Blue Cross Blue Shield of Michigan recently announced their plan to reject DMEPOS claims submitted for orthotics and prosthetics if the submitting provider has not provided certifying documentation proving they are certified to provide orthotics and prosthetics. Providers will be required to bill with their appropriate provider ID #, connecting the complexity of the claim with the certification of the provider.
This language should sound familiar, because it is exactly what the orthotic and prosthetic profession has been banging on CMS’ door to implement on a federal level for nearly a decade. Way back in 2001, Congress passed the Benefits Improvement and Protection Act (BIPA), which included Section 427, requiring CMS to only reimburse licensed or otherwise qualified providers for custom orthotics and prosthetics. Unfortunately, CMS has chosen not to implement this important provision, leading to the reimbursement of thousands of providers that are not qualified to provide orthotic and prosthetic care.

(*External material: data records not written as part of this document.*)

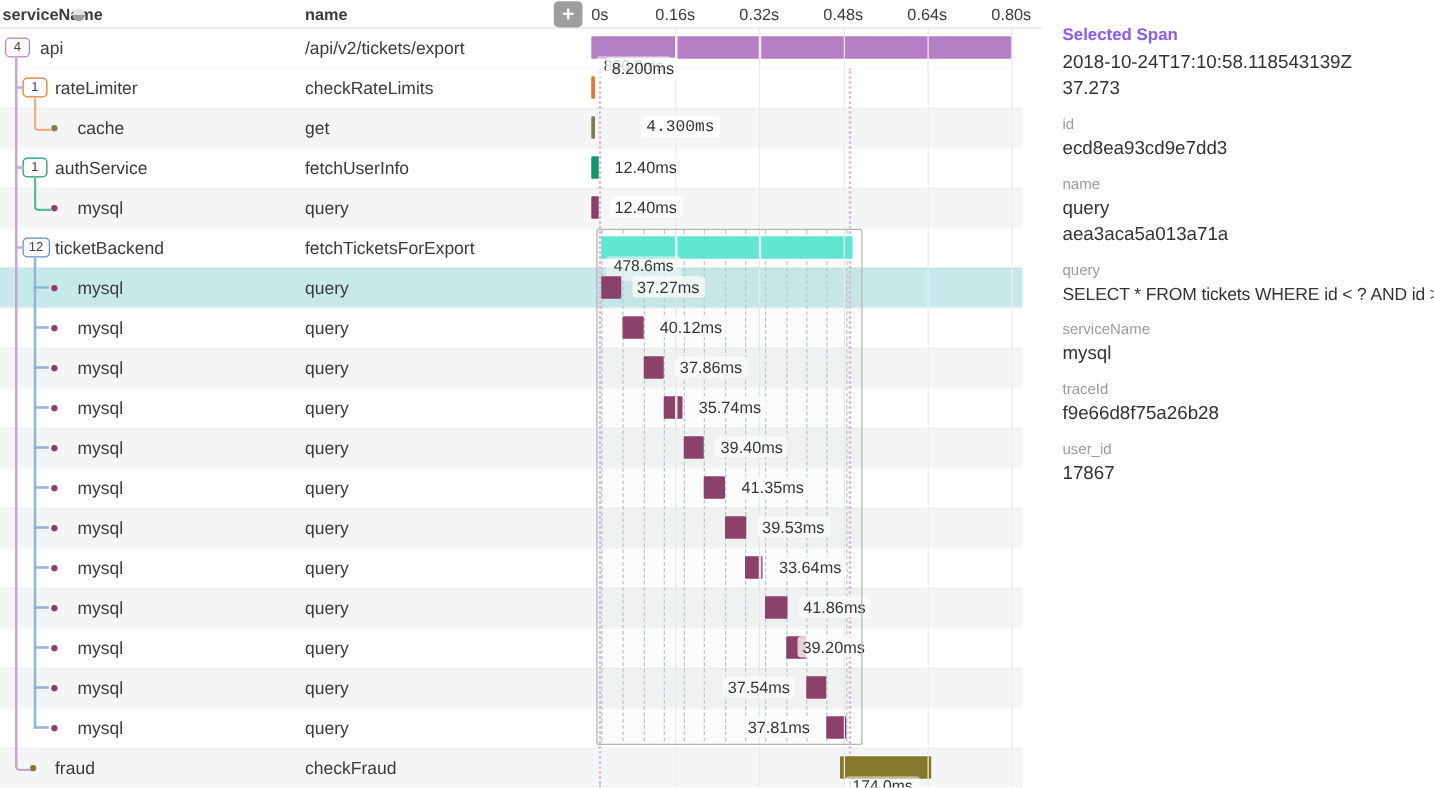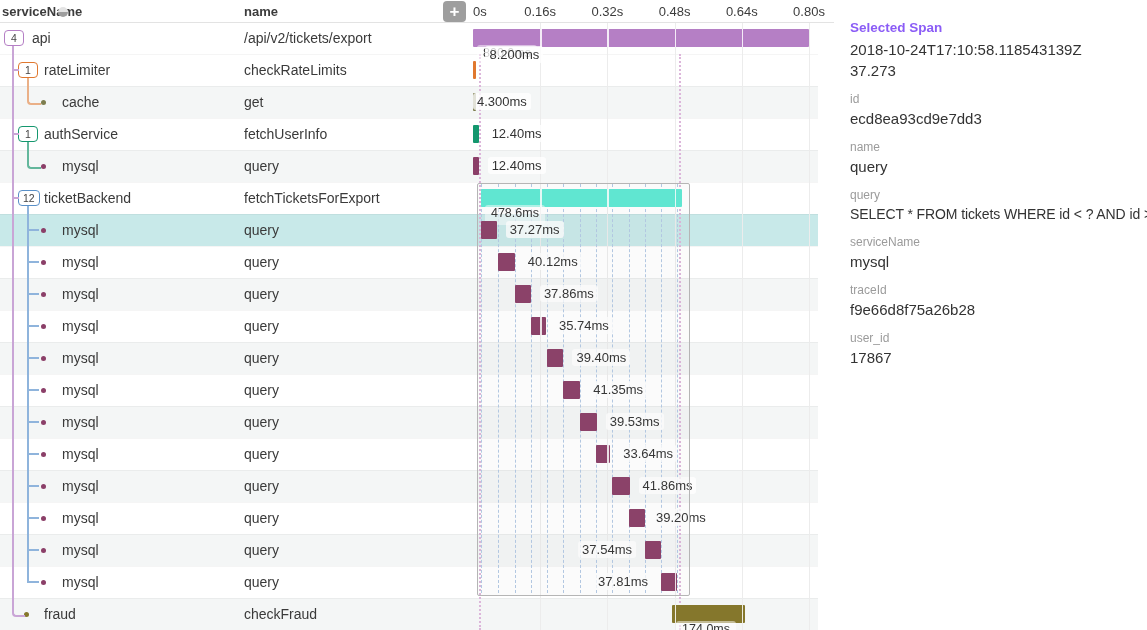"4.300ms" div.dur-label { font-family: none -> Liberation Mono, monospace; left: 473px -> 513px }
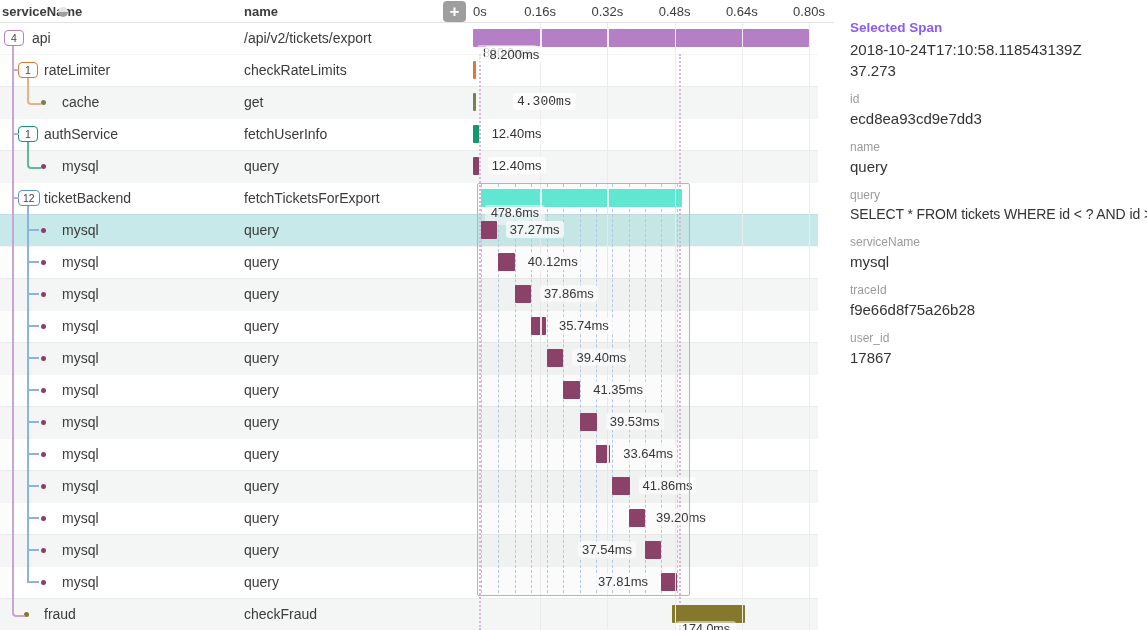"aea3aca5a013a71a" div.fld-value { html: none -> <div>aea3aca5a013a71a</div> }
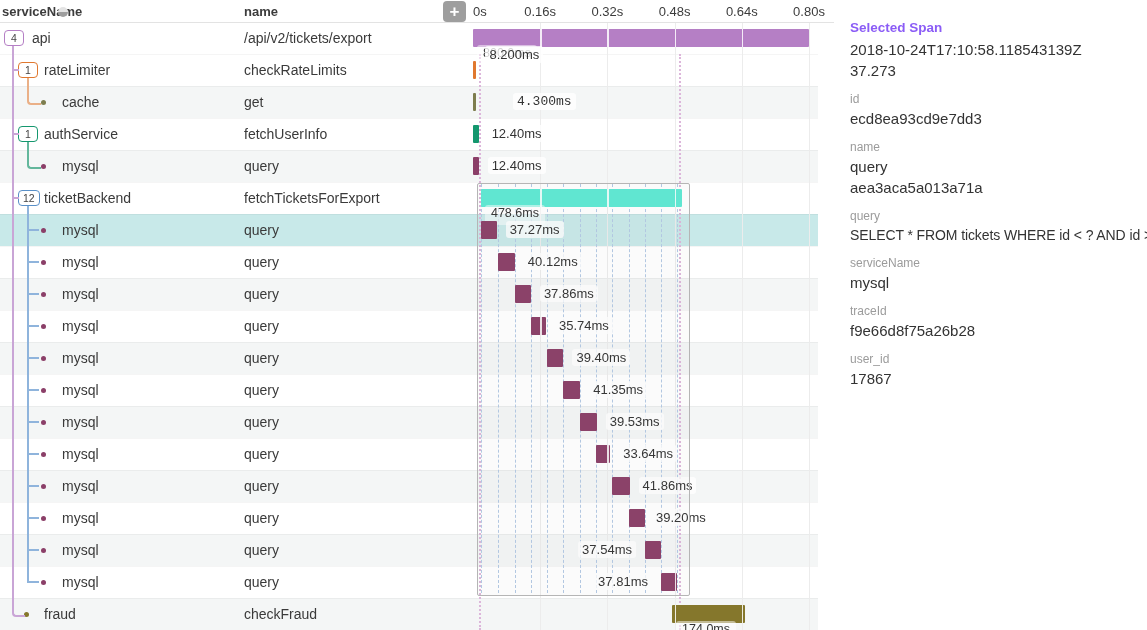"39.20ms" div.dur-label { left: 652px -> 638px }
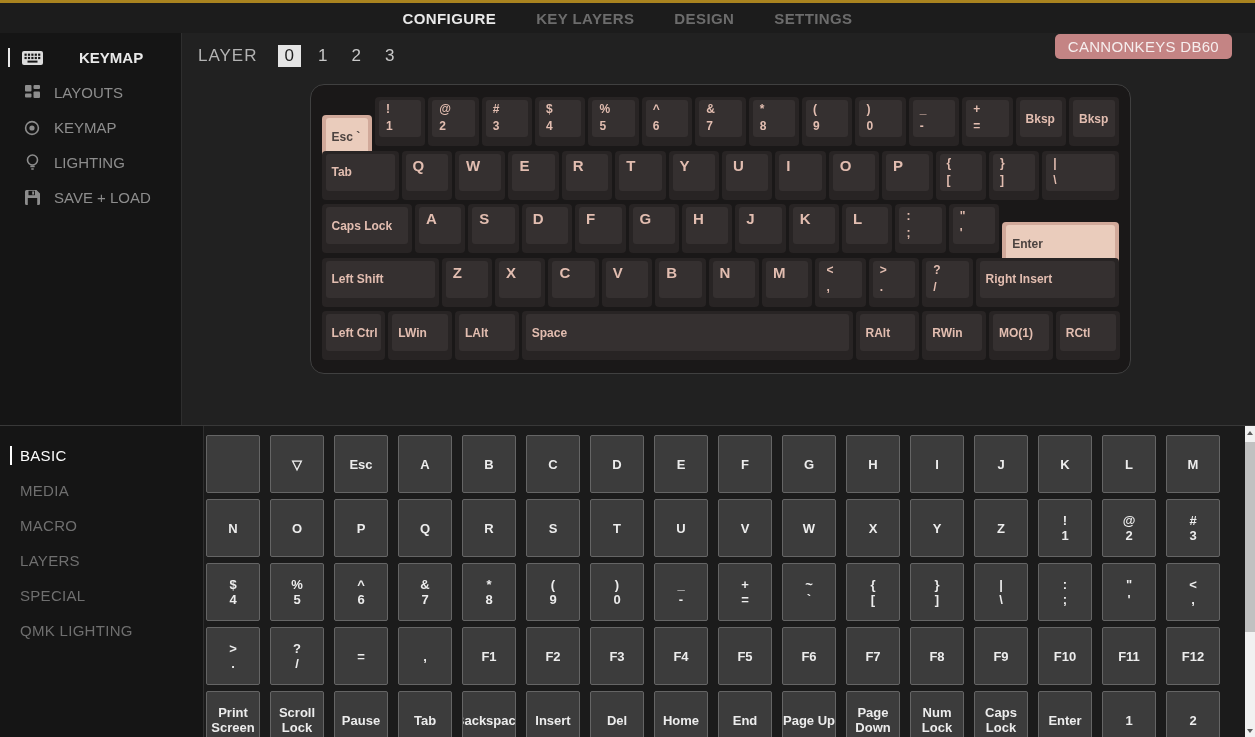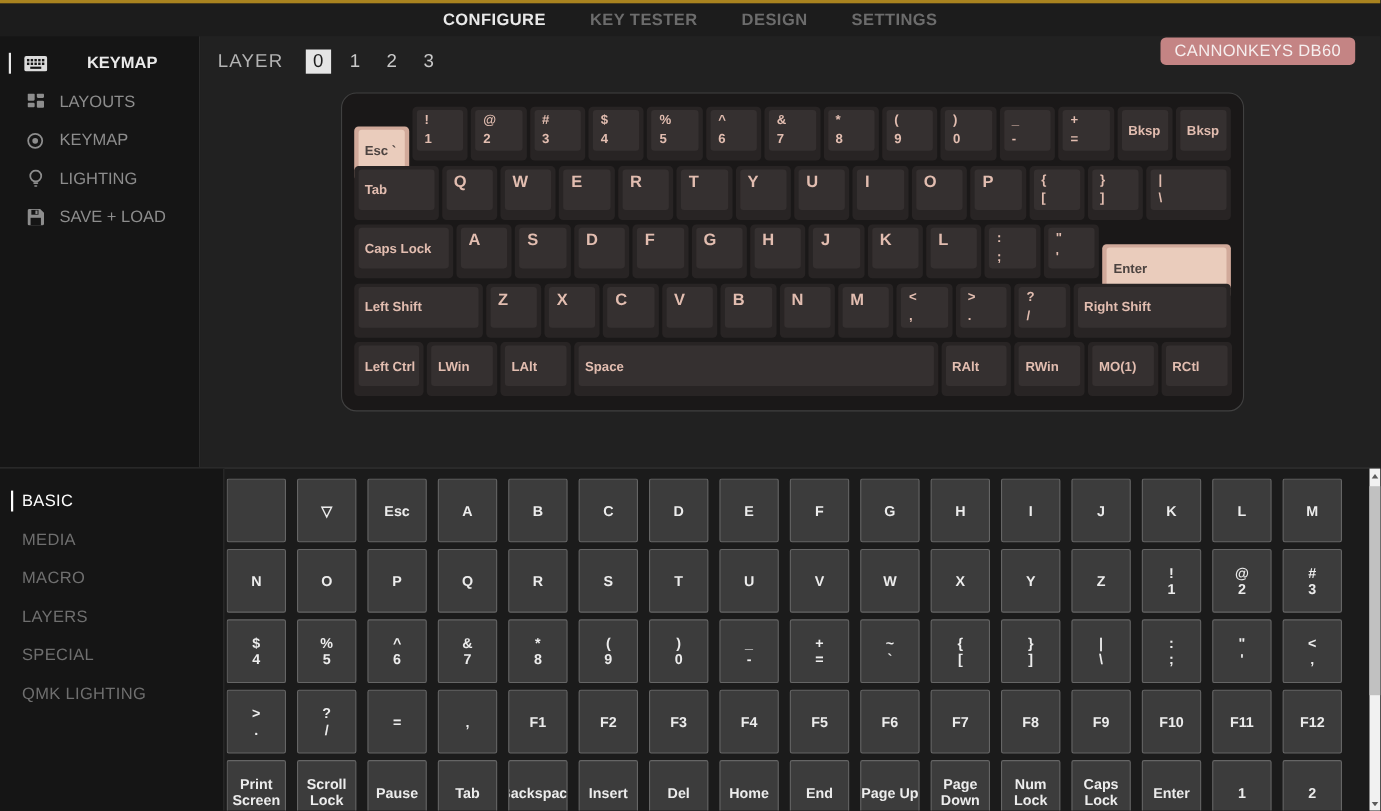"KEY TESTER" div.tab { text: TESTER -> LAYERS }
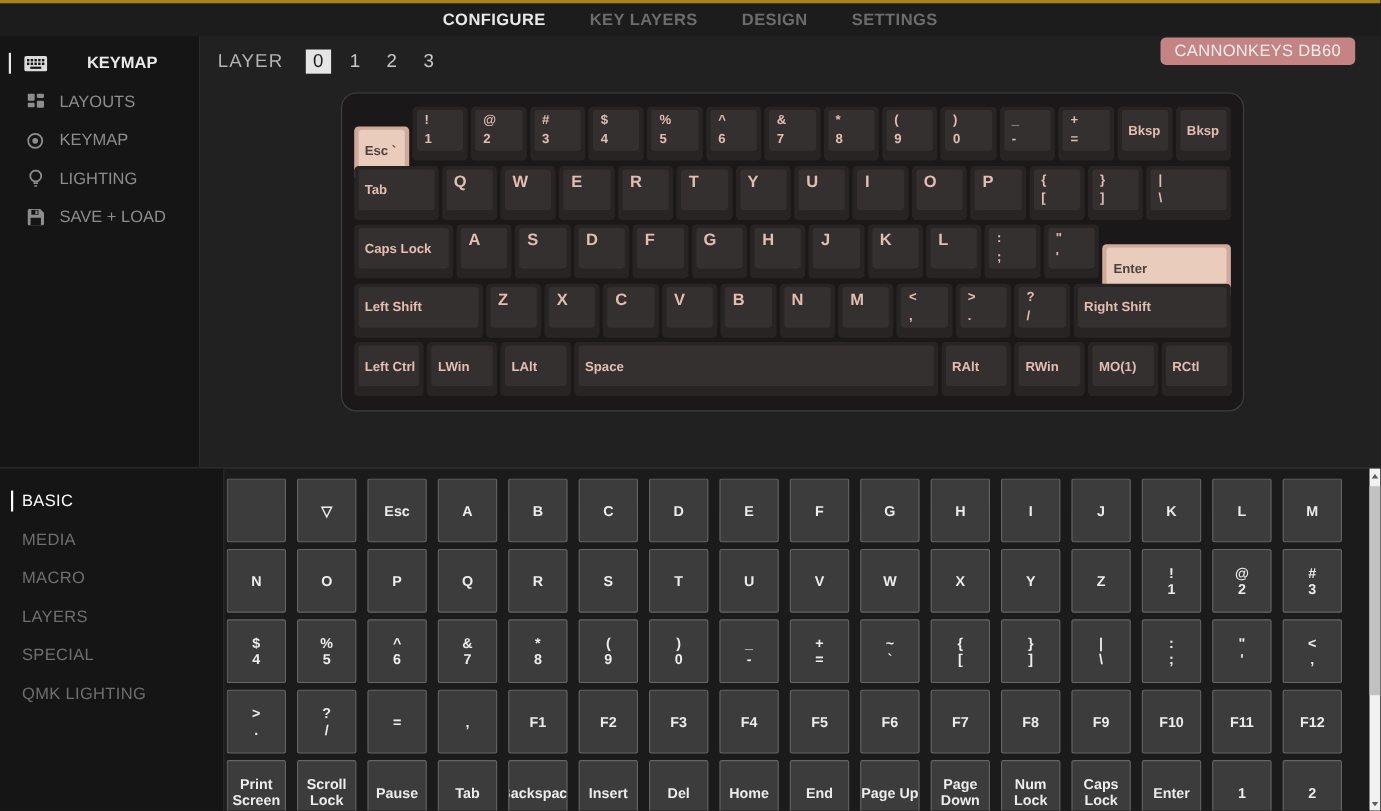"Right Shift" div.key-inner { text: Shift -> Insert }
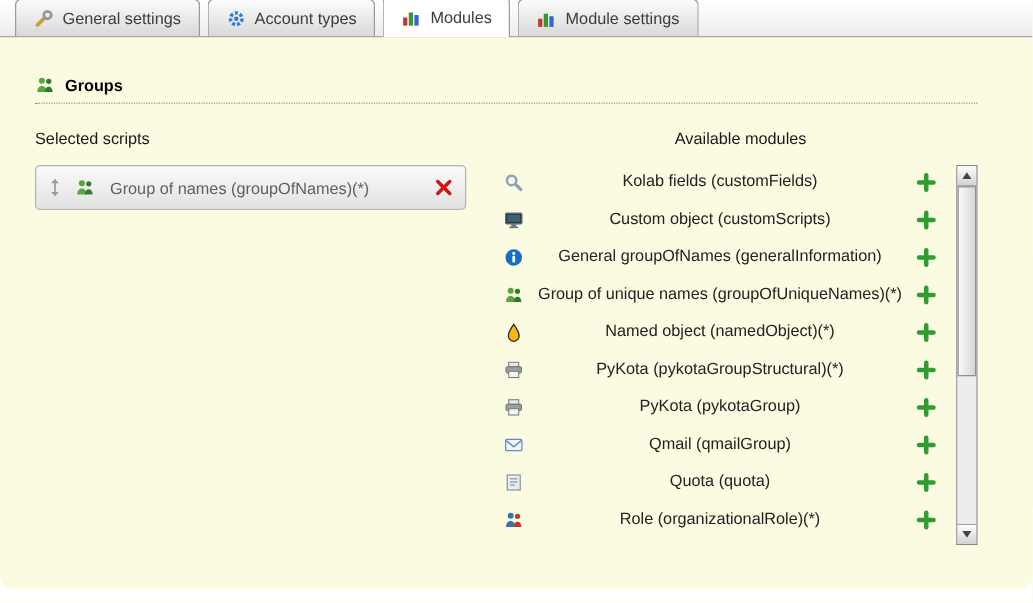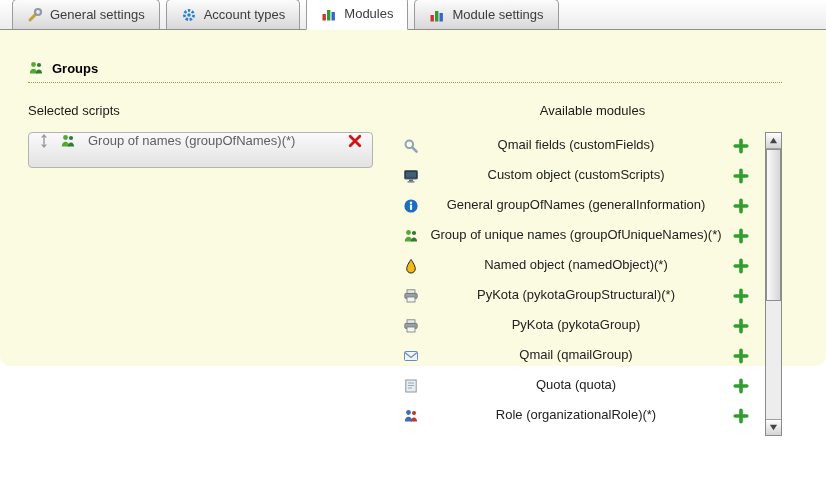"Groups" .content { height: 336px -> 441px }
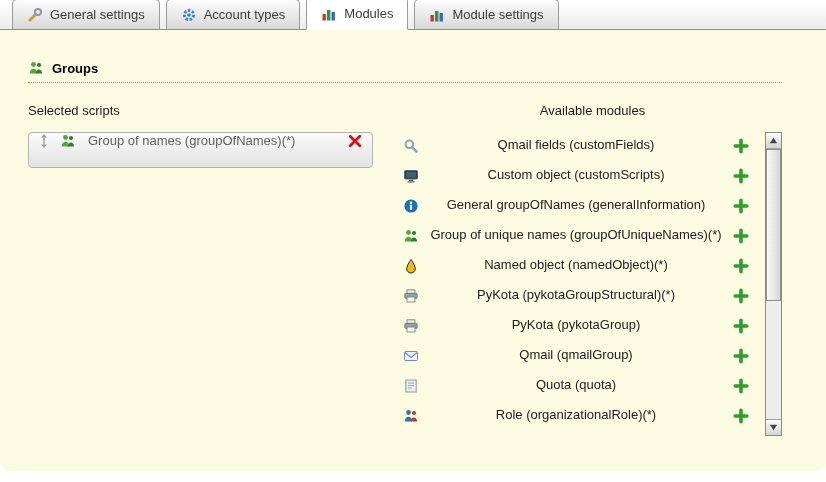"Group of names (groupOfNames)(*)" .sel-row { align-items: none -> center }
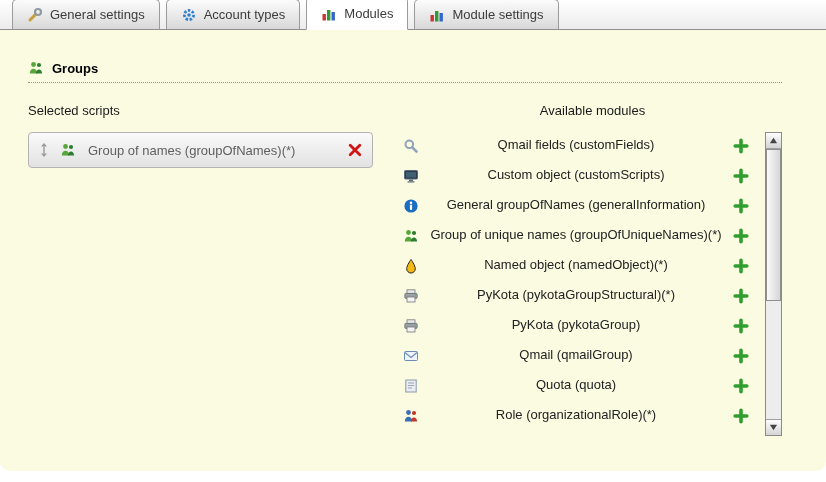"Qmail fields (customFields)" span.avail-label { text: Qmail -> Kolab }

The O&P profession over the past several years has worked with members of congress to create an additional piece of legislation, known as the Medicare O&P Improvement Act, to again instruct CMS to implement BIPA Section 427 and only reimburse those qualified to provide O&P. This bill would also provide a link between the qualification of the provider and the complexity of care/device that is being provided to the patient.
Slowly, too slowly, payers are beginning to pick up the pieces of BIPA Section 427 because it is smart policy that would actually prevent fraudulent payments from being paid out to providers in the first place — novel concept! With the current audit system, perhaps it would behoove CMS to implement policies to prevent fraudulent claims from being paid in the first place, rather than spending hundreds of millions of dollars trying to track those payments down after the fact and punishing honest providers in process!